Доподлинно, впрочем, известно было одно: архангел просто так на землю спуститься не может. Архангелу и вообще-то не место на земле – как и любому из небесного воинства. По тому же старому договору исключение делалось только для ангелов пригляда, вроде нашего покорного слуги Ивана Иваныча Рубинштейна. Они одни беспрепятственно нисходили с зияющих высот в земные пропасти. И то потому только, что люди, предавшиеся ныне Люциферу, когда-то были детьми Божьими. Только по этой причине малые ангелы, скорчившись в бренных своих телах, следили за порядком по всей планете, в разных ее местах. Чтобы земное чистилище не вспыхнуло, наконец, подлинным адским огнем. Чтобы не нарушались слишком явно установления, чтобы не попирались слишком откровенно законы. Наконец, чтобы князья ночи не забывали о мере страданий, отпущенной человечеству, и ни в коем случае бы эту меру не превысили.
Так что ангел пригляда Рубинштейн приглядывал, конечно, но и не более того. По гамбургскому счету вмешиваться ни во что он не мог. Так только, мелкие мелочи: старушку через дорогу перевести, кредит беспроцентный оформить, пихнуть под руку снайпера-убийцу… Но вообще, не его это была компетенция – мешаться в земные дела. Лишь по необходимости отсылал наверх сигналы, а там уж как начальство рассудит. Точнее, Начала. А также примкнувшие к ним Престолы, Господства, Силы и Власти.
Но последнее слово, как всегда, оставалось за архистратигом.

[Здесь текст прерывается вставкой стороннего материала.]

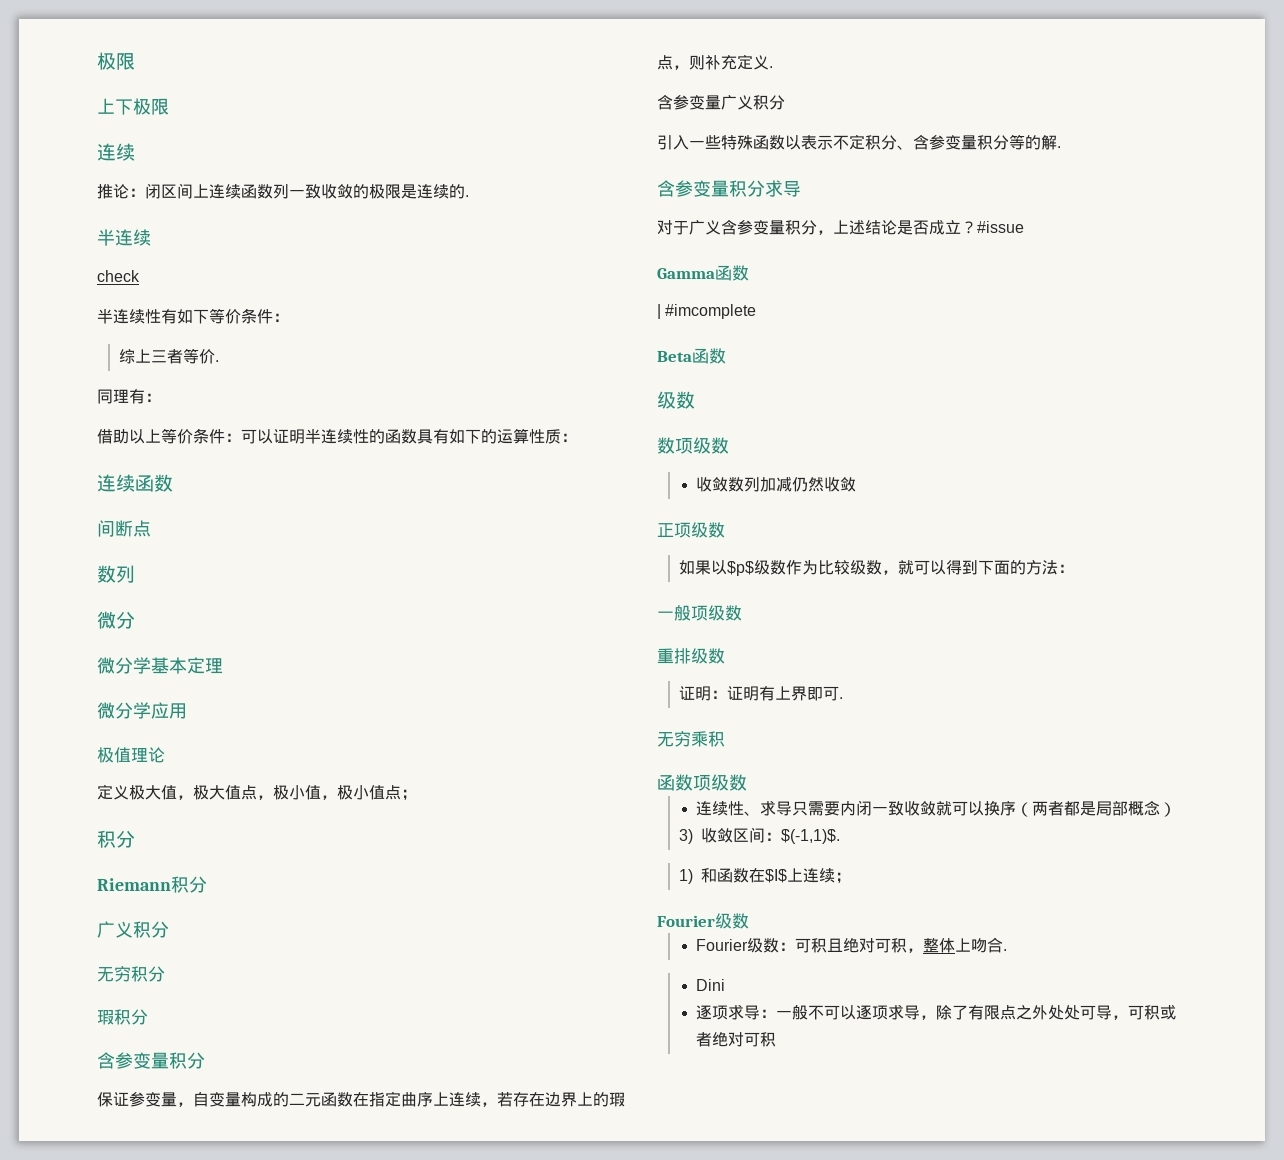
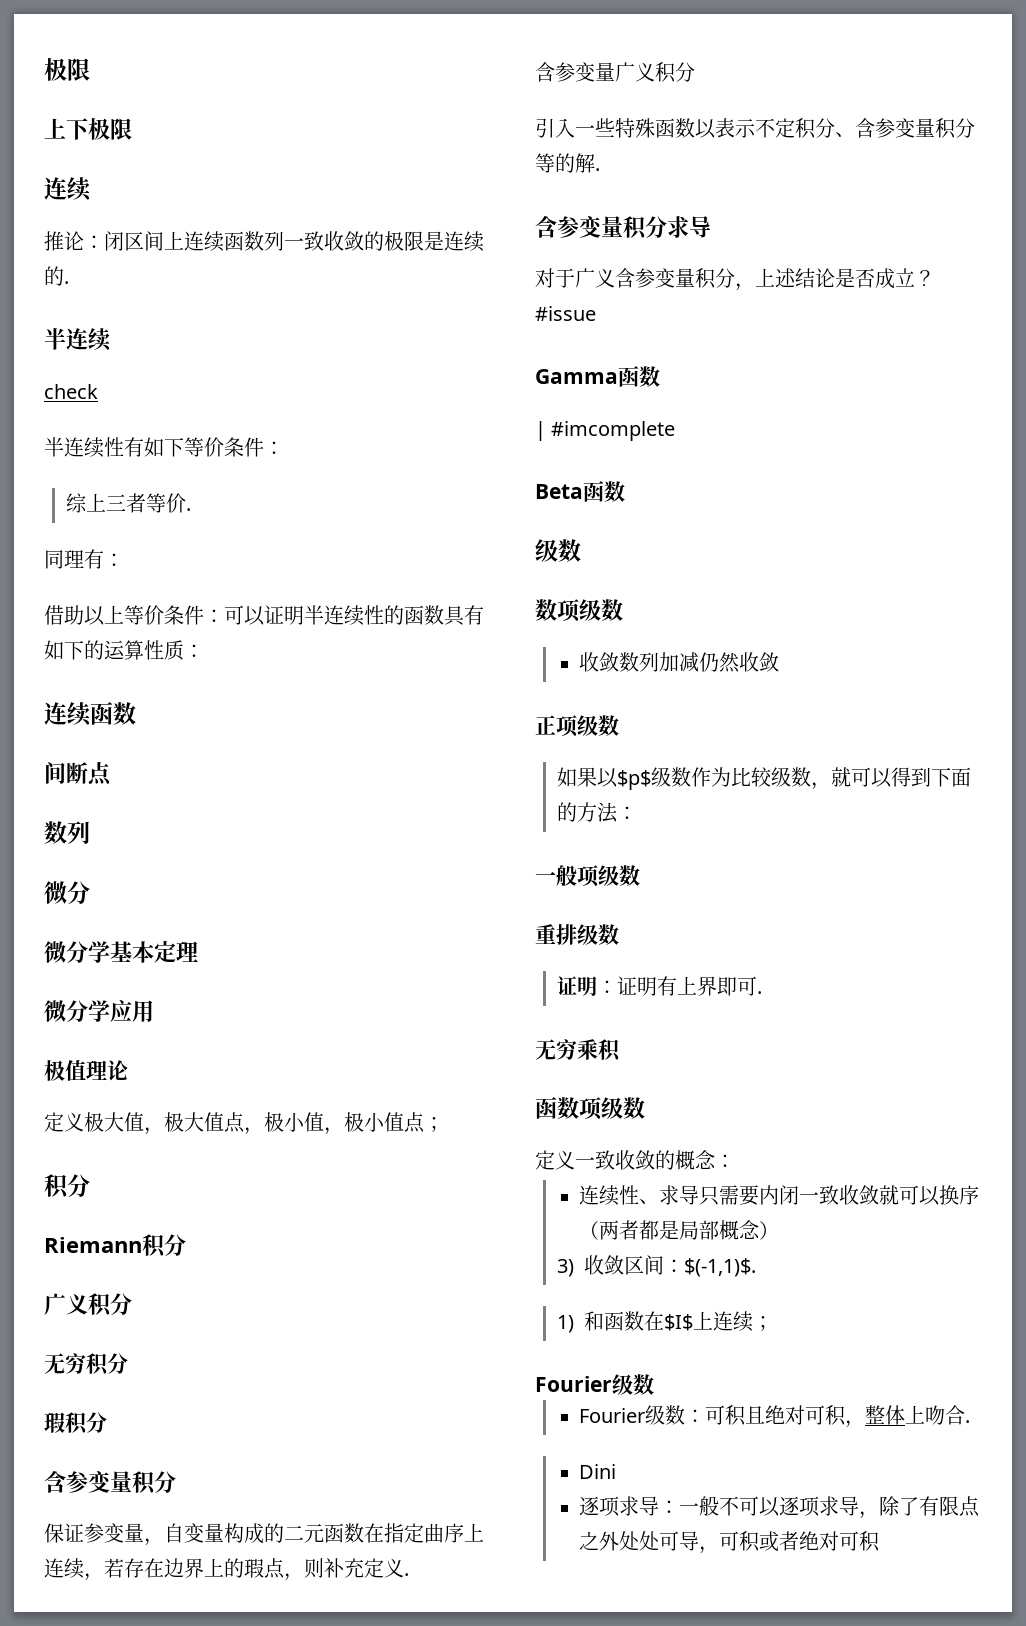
+ 定义一致收敛的概念：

И вот теперь, похоже, слово это наконец-то должно было прозвучать. Зов левиафана и грохот сверхновой, жар тысячи солнц и покаянный вой черной дыры, погибель мира и его спасение прятались в слове архангела.
Но тут, как во всяком деле, имелись тонкости. Говоря точнее, существовал некий секретный манускрипт. Текст его при начале времен согласовали между обеими сторонами и выложили звездами на Млечном Пути – во избежание толкований. Позже он был записан на козлиной шкуре по-арамейски и вот совсем недавно отсканирован и загружен в память Рубинштейнова мобильника.
Теперь в поисках этого самого мобильника Рубинштейн на ощупь прошел рукой по тумбочке, укололся острой щепкой, засадил в палец занозу, ойкнул, поднес палец к зубам, попытался выкусить темное гниловатое пятнышко. Однако оно легко ускользнуло от неровных, желтых старческих зубов. Тело – смертное, дряхлое, больное – издевалось над ним.